When practiced mindfully and intentionally with a focus on the breath, Yoga can be amazing for you physically, emotionally, psychologically and spiritually. However, it is often the case in more physically active and ‘flow’ style classes, that there can be an underlying sense of competition and pushing the body past personal limits, trying to stay in pace with the instructor.
When movement becomes less mindful, there is a heightened risk of injury, so it’s no surprise that the number of yoga injuries have increased by almost 80% in the past seven years.
While there’s nothing inherently wrong with power or flow yoga, these fitness-focused classes tend to result in more injuries, where oftentimes (well-intentioned but perhaps less experienced) teachers fail to provide a safe practice for all of their students.
The truth is, any pose where you’re not being mindful or pushing beyond your limit can create harm. As you practice, you want to avoid anything that:
– causes or increases pain;
– creates sharp sensations inside of the joints or shooting down the limbs;
– causes numbness; or that
– makes you uncomfortable to the point where you can’t breathe well
A great rule of thumb is if you can’t remain steady and even in your breath as you transition in and out of or hold a pose, then you’ve pushed beyond your limit and you need to back off.
Ann Marie Johnston, founder and CEO of global Yoga Therapy platform YogaMate and app Yoga for Better Health shares the following yogic postures and how they do have some positive therapeutic benefits; but they are also more likely to land you in hospital. A qualified teacher should be able to recommend modifications, variations or other poses that will bring similar benefits without the additional risk of injury.
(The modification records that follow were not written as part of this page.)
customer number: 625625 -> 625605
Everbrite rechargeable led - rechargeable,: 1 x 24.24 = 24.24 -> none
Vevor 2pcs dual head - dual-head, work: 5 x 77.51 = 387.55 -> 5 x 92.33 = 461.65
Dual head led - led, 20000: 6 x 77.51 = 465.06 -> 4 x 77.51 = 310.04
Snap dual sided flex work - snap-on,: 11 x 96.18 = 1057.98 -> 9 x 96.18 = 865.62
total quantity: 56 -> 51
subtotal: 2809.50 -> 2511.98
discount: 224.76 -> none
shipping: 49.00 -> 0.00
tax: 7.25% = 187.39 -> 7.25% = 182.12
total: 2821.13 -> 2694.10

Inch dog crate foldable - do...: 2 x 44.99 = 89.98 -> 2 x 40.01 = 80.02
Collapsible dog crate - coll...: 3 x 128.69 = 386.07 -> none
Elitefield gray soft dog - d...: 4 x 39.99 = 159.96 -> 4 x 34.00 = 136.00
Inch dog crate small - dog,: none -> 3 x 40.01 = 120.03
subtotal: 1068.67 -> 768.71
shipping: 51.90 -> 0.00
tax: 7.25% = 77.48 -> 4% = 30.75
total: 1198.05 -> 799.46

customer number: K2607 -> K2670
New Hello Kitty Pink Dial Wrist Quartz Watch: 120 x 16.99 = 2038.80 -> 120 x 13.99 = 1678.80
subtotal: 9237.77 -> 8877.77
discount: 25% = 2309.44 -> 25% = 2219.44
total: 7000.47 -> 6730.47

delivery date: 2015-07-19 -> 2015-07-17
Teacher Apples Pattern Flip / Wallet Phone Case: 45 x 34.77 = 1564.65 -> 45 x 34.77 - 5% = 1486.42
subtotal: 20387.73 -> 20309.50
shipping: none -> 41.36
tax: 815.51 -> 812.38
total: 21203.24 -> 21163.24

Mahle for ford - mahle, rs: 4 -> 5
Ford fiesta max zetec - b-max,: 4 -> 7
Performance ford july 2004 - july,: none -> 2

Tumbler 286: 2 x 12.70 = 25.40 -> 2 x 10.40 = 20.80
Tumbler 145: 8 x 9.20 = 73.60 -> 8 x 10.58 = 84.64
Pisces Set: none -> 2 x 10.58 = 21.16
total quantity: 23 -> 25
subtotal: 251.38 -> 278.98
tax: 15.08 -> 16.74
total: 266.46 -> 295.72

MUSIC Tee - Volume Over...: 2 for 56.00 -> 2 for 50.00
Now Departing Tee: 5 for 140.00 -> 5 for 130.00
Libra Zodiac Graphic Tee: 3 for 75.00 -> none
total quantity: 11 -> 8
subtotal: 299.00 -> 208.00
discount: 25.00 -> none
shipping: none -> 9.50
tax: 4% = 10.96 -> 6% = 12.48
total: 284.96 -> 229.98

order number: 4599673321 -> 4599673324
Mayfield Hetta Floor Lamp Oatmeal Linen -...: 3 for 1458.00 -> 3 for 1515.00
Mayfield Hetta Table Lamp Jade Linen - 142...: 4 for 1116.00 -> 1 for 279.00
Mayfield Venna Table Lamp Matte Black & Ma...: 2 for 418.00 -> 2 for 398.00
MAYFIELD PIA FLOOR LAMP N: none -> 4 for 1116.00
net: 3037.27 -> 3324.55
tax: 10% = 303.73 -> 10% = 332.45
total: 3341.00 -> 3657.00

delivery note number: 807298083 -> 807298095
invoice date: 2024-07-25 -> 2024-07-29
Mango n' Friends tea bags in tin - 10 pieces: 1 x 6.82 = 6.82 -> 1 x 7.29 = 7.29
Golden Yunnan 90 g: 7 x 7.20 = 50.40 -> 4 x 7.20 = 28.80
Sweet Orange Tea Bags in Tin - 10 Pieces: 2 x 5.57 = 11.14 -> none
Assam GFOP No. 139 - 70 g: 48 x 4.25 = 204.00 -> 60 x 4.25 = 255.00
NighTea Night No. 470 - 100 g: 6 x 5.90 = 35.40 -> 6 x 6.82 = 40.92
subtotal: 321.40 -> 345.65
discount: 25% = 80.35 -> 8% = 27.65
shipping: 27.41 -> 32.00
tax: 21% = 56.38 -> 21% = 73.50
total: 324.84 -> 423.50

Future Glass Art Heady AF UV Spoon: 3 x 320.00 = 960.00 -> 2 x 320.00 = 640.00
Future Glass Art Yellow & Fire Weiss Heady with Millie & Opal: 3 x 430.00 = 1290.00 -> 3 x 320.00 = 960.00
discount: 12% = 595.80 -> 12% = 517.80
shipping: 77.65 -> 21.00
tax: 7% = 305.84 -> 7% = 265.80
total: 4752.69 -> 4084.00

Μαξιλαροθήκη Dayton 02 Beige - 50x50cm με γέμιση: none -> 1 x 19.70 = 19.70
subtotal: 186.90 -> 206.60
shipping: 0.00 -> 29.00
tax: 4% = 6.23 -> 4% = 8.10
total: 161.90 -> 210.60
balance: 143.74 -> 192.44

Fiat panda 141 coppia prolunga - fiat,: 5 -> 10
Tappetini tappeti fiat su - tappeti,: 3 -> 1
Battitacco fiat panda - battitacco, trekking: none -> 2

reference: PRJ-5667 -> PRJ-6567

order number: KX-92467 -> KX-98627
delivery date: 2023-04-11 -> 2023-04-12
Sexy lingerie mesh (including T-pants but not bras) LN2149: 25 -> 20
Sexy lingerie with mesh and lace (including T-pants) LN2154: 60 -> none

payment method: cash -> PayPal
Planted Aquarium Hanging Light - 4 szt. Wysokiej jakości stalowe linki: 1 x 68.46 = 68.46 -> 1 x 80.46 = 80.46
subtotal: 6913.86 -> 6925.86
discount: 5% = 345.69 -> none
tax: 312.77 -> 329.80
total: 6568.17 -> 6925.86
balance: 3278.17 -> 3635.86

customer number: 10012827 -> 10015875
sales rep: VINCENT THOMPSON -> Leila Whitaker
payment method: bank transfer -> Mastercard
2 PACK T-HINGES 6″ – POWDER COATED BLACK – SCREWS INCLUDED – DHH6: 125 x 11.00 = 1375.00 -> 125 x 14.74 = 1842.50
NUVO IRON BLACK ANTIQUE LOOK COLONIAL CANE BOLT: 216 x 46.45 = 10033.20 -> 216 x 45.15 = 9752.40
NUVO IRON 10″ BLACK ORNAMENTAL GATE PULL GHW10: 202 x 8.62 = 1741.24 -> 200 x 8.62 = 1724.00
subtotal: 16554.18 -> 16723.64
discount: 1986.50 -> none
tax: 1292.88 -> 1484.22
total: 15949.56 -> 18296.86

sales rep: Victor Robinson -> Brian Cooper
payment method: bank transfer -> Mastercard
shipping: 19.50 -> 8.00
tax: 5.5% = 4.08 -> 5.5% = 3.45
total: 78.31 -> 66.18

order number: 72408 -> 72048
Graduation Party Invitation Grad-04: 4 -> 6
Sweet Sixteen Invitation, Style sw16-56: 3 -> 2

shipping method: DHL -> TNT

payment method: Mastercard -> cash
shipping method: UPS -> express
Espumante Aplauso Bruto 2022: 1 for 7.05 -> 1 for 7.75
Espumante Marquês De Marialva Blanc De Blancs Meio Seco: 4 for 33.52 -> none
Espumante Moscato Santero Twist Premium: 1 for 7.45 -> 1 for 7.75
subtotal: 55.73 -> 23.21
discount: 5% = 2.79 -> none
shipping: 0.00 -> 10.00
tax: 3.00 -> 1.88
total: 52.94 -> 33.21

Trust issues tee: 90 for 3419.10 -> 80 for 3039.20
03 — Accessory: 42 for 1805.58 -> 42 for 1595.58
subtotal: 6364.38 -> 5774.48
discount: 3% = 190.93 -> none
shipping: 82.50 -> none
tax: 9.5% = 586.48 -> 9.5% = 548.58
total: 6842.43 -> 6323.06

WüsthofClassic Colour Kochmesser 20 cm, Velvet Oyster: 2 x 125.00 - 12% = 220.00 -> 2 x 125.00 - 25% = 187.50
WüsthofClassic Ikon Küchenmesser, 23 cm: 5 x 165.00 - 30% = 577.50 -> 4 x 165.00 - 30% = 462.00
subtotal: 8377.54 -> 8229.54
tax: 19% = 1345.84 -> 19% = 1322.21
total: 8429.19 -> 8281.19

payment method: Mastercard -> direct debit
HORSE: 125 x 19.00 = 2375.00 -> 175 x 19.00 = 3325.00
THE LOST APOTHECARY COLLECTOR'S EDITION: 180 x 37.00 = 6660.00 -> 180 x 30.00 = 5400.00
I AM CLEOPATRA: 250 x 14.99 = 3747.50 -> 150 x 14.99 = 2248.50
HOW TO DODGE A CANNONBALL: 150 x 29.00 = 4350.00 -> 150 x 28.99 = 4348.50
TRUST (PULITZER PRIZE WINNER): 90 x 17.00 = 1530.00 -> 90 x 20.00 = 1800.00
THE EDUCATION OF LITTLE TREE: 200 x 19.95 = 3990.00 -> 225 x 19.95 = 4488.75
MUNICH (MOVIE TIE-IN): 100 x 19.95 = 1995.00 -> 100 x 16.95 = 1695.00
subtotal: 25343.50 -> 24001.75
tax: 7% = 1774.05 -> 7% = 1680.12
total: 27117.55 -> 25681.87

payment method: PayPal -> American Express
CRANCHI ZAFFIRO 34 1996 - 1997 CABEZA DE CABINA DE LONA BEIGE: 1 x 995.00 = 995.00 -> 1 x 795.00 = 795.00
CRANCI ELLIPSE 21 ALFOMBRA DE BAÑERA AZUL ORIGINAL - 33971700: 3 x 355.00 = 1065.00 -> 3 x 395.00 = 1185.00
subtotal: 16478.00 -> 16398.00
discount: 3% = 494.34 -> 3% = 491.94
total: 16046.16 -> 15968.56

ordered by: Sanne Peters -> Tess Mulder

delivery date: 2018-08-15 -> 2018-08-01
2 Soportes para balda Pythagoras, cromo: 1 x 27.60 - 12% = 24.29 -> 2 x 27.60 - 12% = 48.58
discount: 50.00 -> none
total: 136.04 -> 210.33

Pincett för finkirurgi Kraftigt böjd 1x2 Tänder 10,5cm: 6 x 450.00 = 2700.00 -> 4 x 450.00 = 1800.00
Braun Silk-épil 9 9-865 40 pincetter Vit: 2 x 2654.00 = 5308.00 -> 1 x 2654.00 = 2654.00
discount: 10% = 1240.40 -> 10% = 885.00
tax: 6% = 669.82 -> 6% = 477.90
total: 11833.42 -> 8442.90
The top poses for yogic injury include inversions such as Headstand, Shoulderstand, and Plow Pose. (Exert extra caution if you’re experiencing any of these health concerns: neck, back or shoulder injuries, eye conditions like glaucoma, ear infections, heartburn or indigestion, headache, high or low blood pressure, osteoporosis and extreme risk for people with hypertension or heart disease and risk of stroke.)
Arm balances like Flying Crow (seen at left) or and Side Plank which lend themselves wrist and shoulder injuries.
And deep backbends, particularly when you’re not fully warmed up. Poses like Camel pose and Wheel Pose can aggravate (and even create) disc problems.
When practiced safely in a way that is right for your body, yoga can bring so much healing. Just remember that, particularly if you’ve got a chronic health problem, as one in two people do; general yoga classes can put you at heightened risk.
Do your research and make sure to find a qualified teacher or yoga therapist who can safely guide and encourage exploration in your practice.